Consultation will begin next month and comes during an upgrade of 52 of the city’s playgrounds.
Council senior planner Claire Swift said the last time the public was consulted on playgrounds was 2006 and since then a resident opinion survey showed there was about 74% satisfaction when it came to playgrounds.
"We know anecdotally residents are frustrated with playgrounds."
She said while 110 playgrounds and 12 skate parks was a high number, 75% did not provide for 10 to 14-year-olds and in some cases, the age or conditions of amenities was not known.
A well-designed playground had potential to support the health and development of the child.
Six key areas of play had been identified; active, social, quiet, natural, creative and free play.
Ms Swift said improvement of playgrounds could be aided by talking to the community and surveying them.
"We can say this is what we’ve found out, what do you think and how do you feel?"
She said there were three "destination" playgrounds in Dunedin in Mosgiel, Woodhaugh and Marlow Park — the dinosaur park — at St Kilda.
Ms Swift said she would rather look at how to enhance these destination playgrounds as opposed to constructing new ones.

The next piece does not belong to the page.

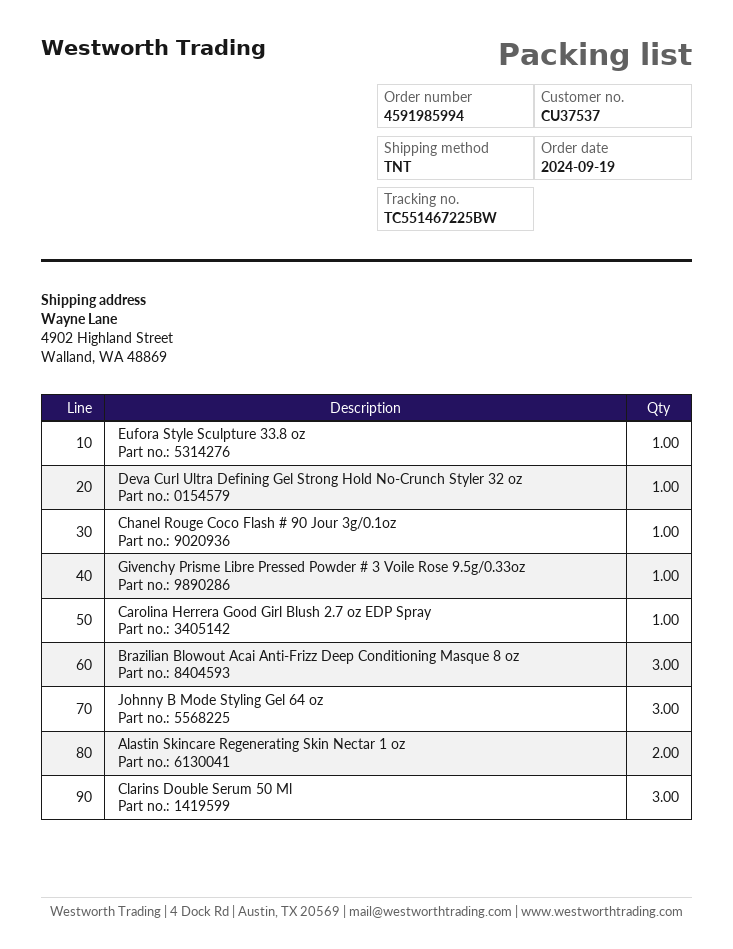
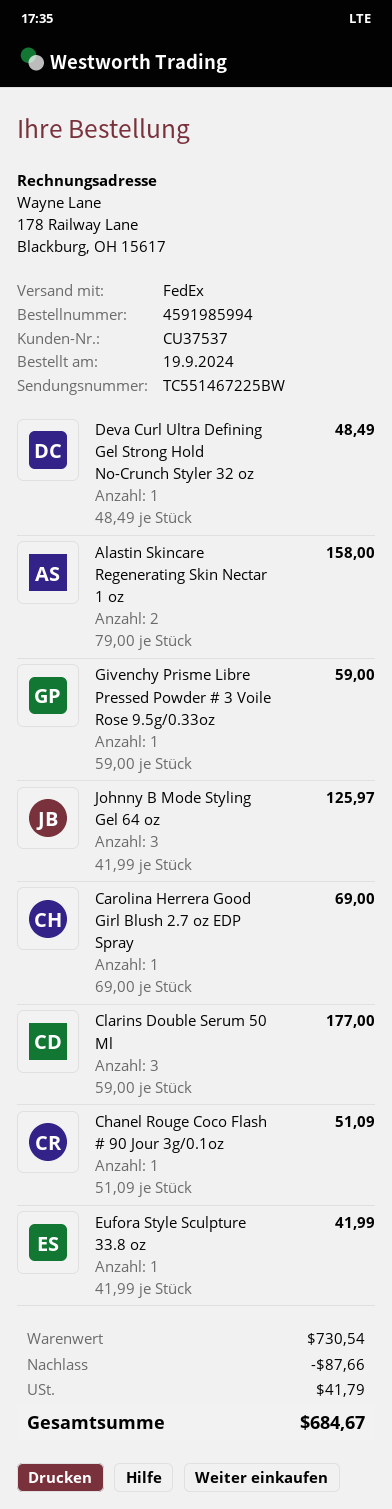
shipping method: TNT -> FedEx
Brazilian Blowout Acai Anti-Frizz Deep Conditioning Masque 8 oz: 3 -> none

"It’s down to the community and council in terms of direction we can suggest."
In Dunedin, a wide range of users were on playgrounds and one playground near the university was popular with students.
After council discussion around the age of those using playgrounds and the different types of play, Cr Jules Radich said he would like to see educational and older added to the six types of play.
All councillors were in favour of the change.